TASK ITEM: Go through the records and extract every line with the word "border".

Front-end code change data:
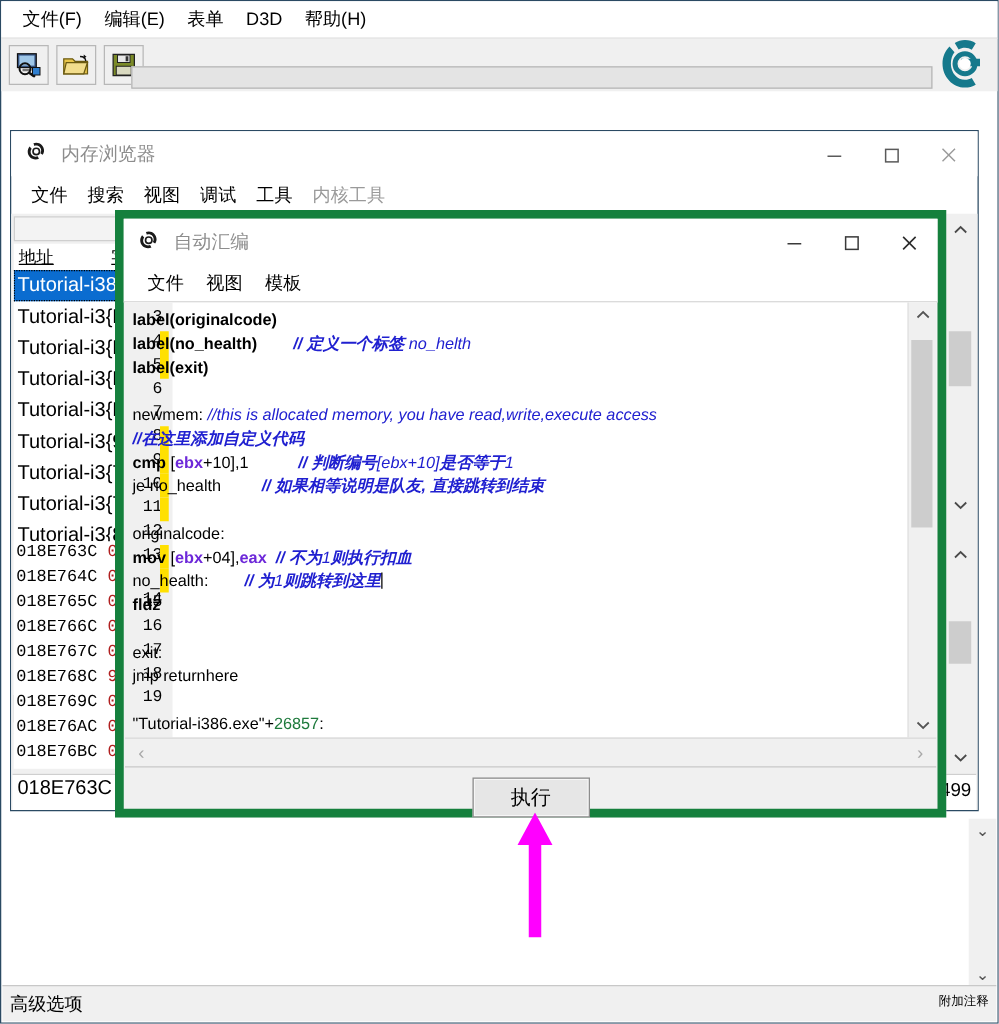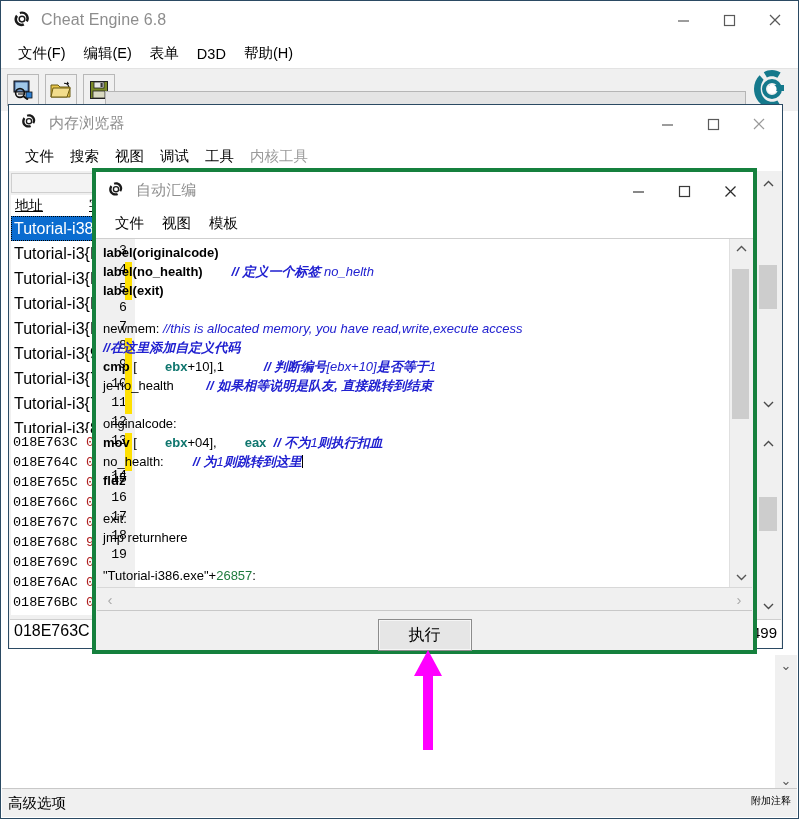--- a/index.html
+++ b/index.html
@@ -113,33 +113,6 @@
 
   <div class="ce-window">
 
-    <div class="titlebar">
-      <span class="title-icon">
-        <svg viewBox="0 0 24 24" width="22" height="22">
-            <path fill="#1a1a1a" d="M12 2.6c-1 0-1.9.2-2.7.6l.9 2.5c.6-.25 1.2-.4 1.8-.4 2.6 0 4.7 2.1 4.7 4.7 0 1-.3 1.9-.8 2.6l2.2 1.6c.9-1.2 1.4-2.7 1.4-4.2 0-4.1-3.4-7.4-7.5-7.4zM5.6 6.2C4.4 7.6 3.8 9.4 3.8 11.3c0 4.1 3.4 7.4 7.5 7.4 1.2 0 2.3-.3 3.3-.8l-1.3-2.3c-.6.3-1.3.4-2 .4-2.6 0-4.7-2.1-4.7-4.7 0-1.1.4-2.1 1-2.9L5.6 6.2z"></path>
-            <circle cx="12" cy="11" r="3.1" fill="none" stroke="#1a1a1a" stroke-width="1.6"></circle>
-          </svg>
-      </span>
-      <span class="title-text">Cheat Engine 6.8</span>
-      <div class="win-btns">
-        <div class="win-btn">
-            <svg width="13" height="13" viewBox="0 0 13 13">
-              <line x1="1" y1="7" x2="12" y2="7" stroke="#5a5a5a" stroke-width="1.2"></line>
-            </svg>
-          </div>
-        <div class="win-btn">
-            <svg width="13" height="13" viewBox="0 0 13 13">
-              <rect x="1.5" y="1.5" width="10" height="10" fill="none" stroke="#5a5a5a" stroke-width="1.2"></rect>
-            </svg>
-          </div>
-        <div class="win-btn">
-            <svg width="14" height="14" viewBox="0 0 14 14">
-              <line x1="2" y1="2" x2="12" y2="12" stroke="#5a5a5a" stroke-width="1.2"></line>
-              <line x1="12" y1="2" x2="2" y2="12" stroke="#5a5a5a" stroke-width="1.2"></line>
-            </svg>
-          </div>
-      </div>
-    </div>
 
     <div class="menubar">
       <span class="mi">文件(F)</span>

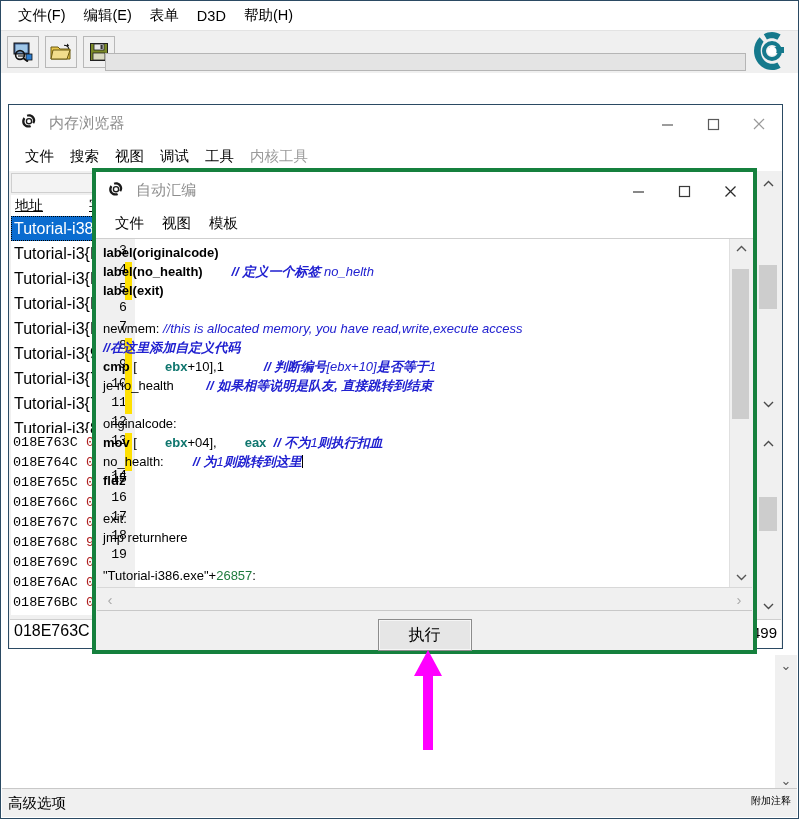--- a/index.html
+++ b/index.html
@@ -68,7 +68,7 @@
   .vsb .thumb{position:absolute;left:3px;width:18px;background:#cdcdcd;}
 
   
-  .aa-window{position:absolute;left:92px;top:168px;width:665px;height:486px;background:#f0f0f0;border:4px solid #15803d;box-sizing:border-box;box-shadow:0 0 0 0 rgba(0,0,0,0);}
+  .aa-window{position:absolute;left:92px;top:168px;width:665px;height:486px;background:#f0f0f0;border:7px solid #15803d;box-sizing:border-box;box-shadow:0 0 0 0 rgba(0,0,0,0);}
   .aa-title{position:relative;height:37px;background:#fff;display:flex;align-items:center;}
   .aa-title .title-text{font-size:15px;color:#8d8d8d;}
   .aa-menubar{height:29px;background:#fff;display:flex;align-items:center;padding-left:10px;border-bottom:1px solid #cfcfcf;}

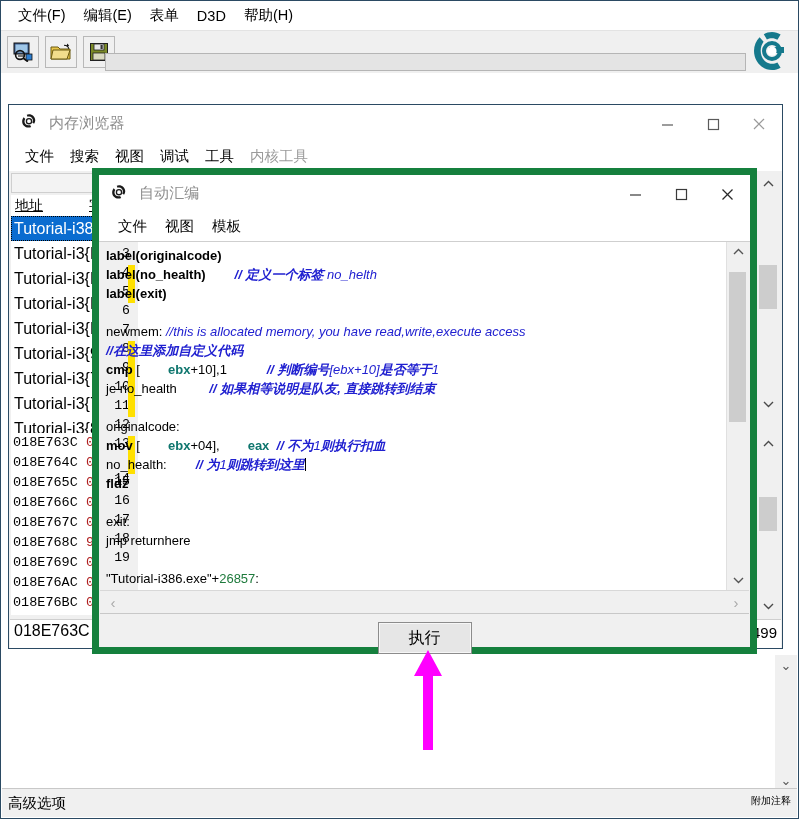--- a/index.html
+++ b/index.html
@@ -80,7 +80,7 @@
   .ln{position:absolute;width:30px;text-align:right;left:0;font-family:"Liberation Mono","DejaVu Sans Mono",monospace;font-size:13.2px;color:#000;}
   .cl{position:absolute;left:0;white-space:pre;line-height:19px;}
   .kw{font-weight:bold;color:#000;}
-  .reg{color:#0f766e;font-weight:bold;margin-left:28px;}
+  .reg{color:#6d28d9;font-weight:bold;}
   .num{color:#1e7a3c;}
   .cm{color:#2020d0;font-style:italic;}
   .cmz{color:#2020d0;font-style:italic;font-family:"Liberation Sans","DejaVu Sans",sans-serif;font-weight:bold;}

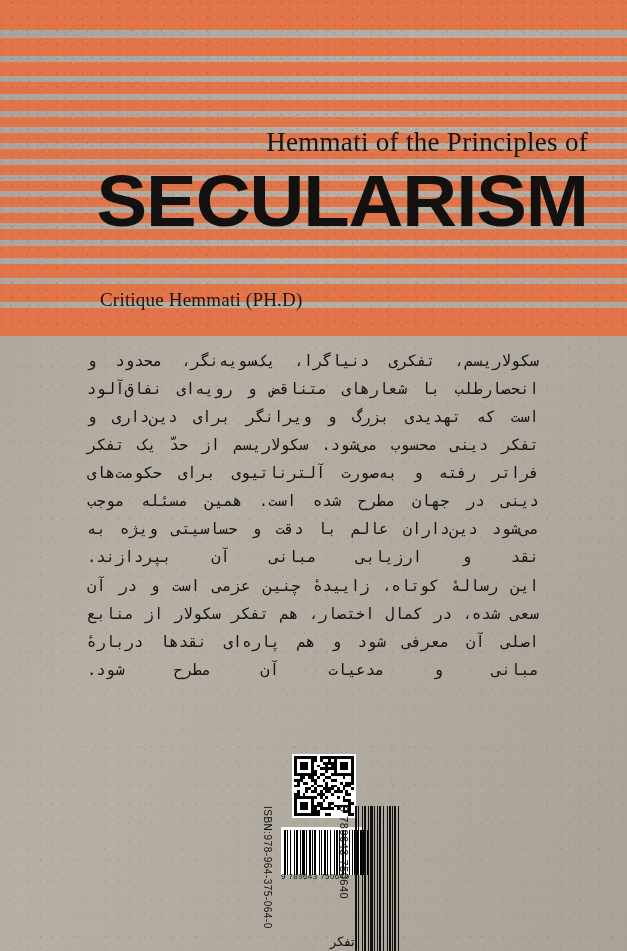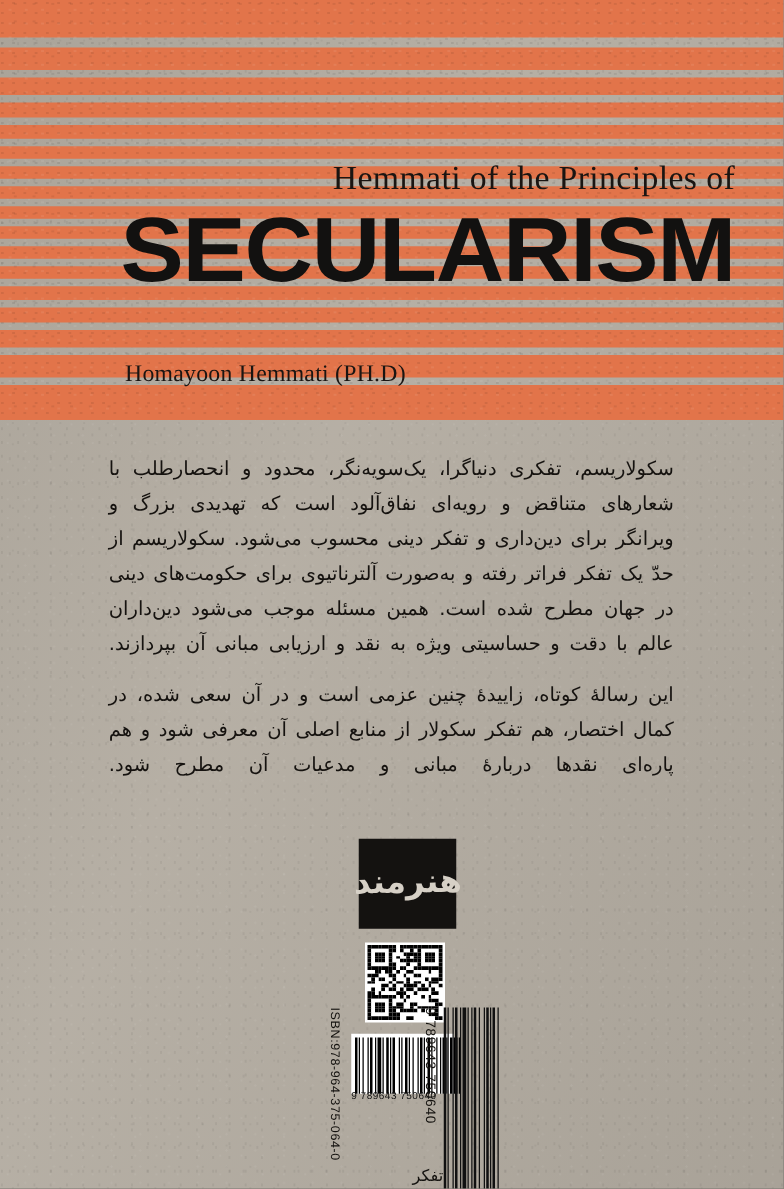--- a/index.html
+++ b/index.html
@@ -257,7 +257,7 @@
 
     <div class="title-main">SECULARISM</div>
 
-    <div class="author">Homayoon Hemmati (PH.D)</div>
+    <div class="author">Critique Hemmati (PH.D)</div>
   </div>
 
   <div class="blurb">

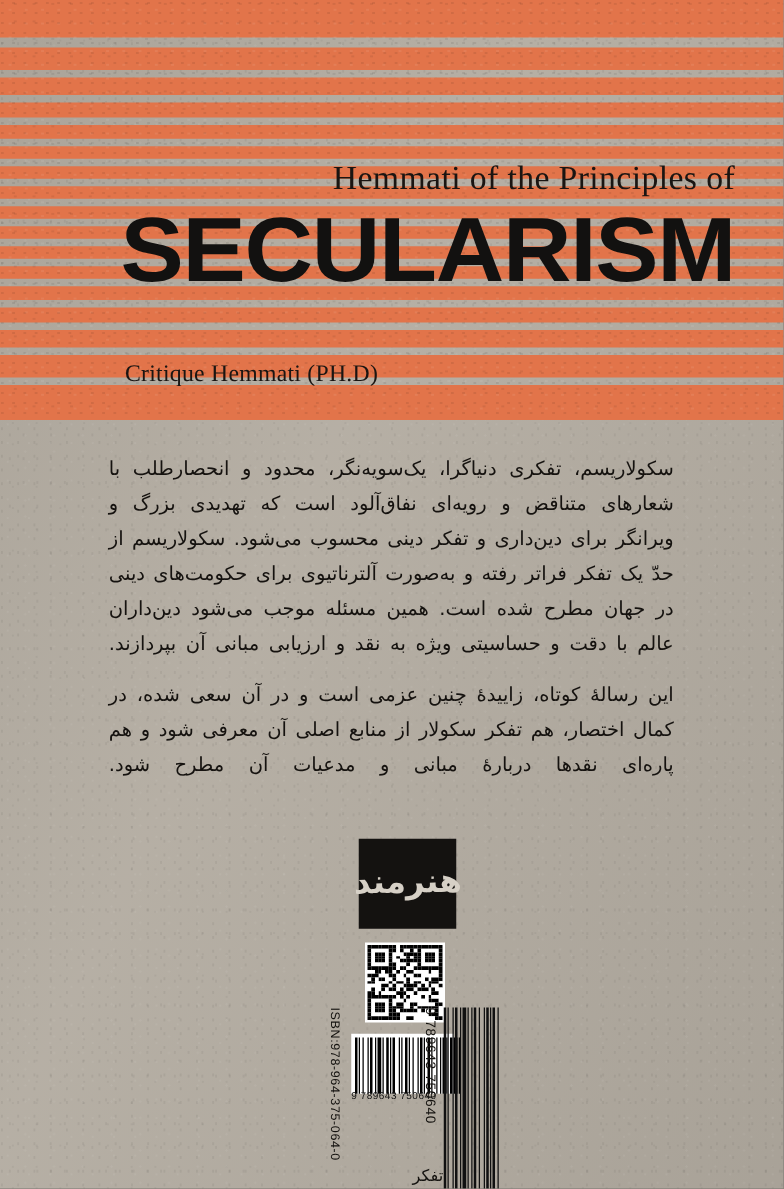--- a/index.html
+++ b/index.html
@@ -107,7 +107,7 @@
     letter-spacing: 0.4px;
     word-spacing: 1px;
   }
-  .blurb p { margin: 13px 0 1px 0; }
+  .blurb p { margin: 0 0 1px 0; font-family: Liberation Mono, monospace; }
   
   .logo {
     position: absolute;

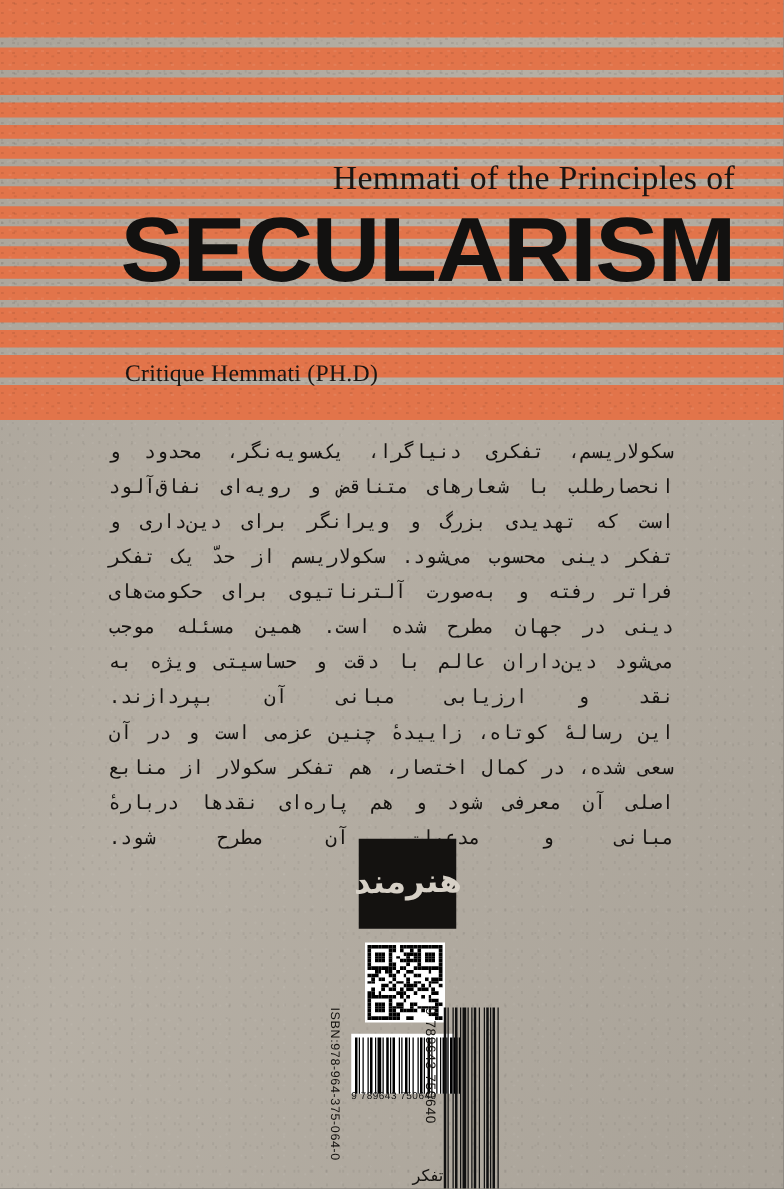--- a/index.html
+++ b/index.html
@@ -265,9 +265,6 @@
     <p>این رسالهٔ کوتاه، زاییدهٔ چنین عزمی است و در آن سعی شده، در کمال اختصار، هم تفکر سکولار از منابع اصلی آن معرفی شود و هم پاره‌ای نقدها دربارهٔ مبانی و مدعیات آن مطرح شود.</p>
   </div>
 
-  <div class="logo">
-    <div class="logo-inner">هنر‌مند</div>
-  </div>
 
   <div class="qr">
     <div class="qr-grid" id="qr-grid" style="grid-template-columns: repeat(21, 1fr); grid-template-rows: repeat(21, 1fr);">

YOUR SOLUTION:
-  .aa-window{position:absolute;left:92px;top:168px;width:665px;height:486px;background:#f0f0f0;border:4px solid #15803d;box-sizing:border-box;box-shadow:0 0 0 0 rgba(0,0,0,0);}
+  .aa-window{position:absolute;left:92px;top:168px;width:665px;height:486px;background:#f0f0f0;border:7px solid #15803d;box-sizing:border-box;box-shadow:0 0 0 0 rgba(0,0,0,0);}
   .aa-menubar{height:29px;background:#fff;display:flex;align-items:center;padding-left:10px;border-bottom:1px solid #cfcfcf;}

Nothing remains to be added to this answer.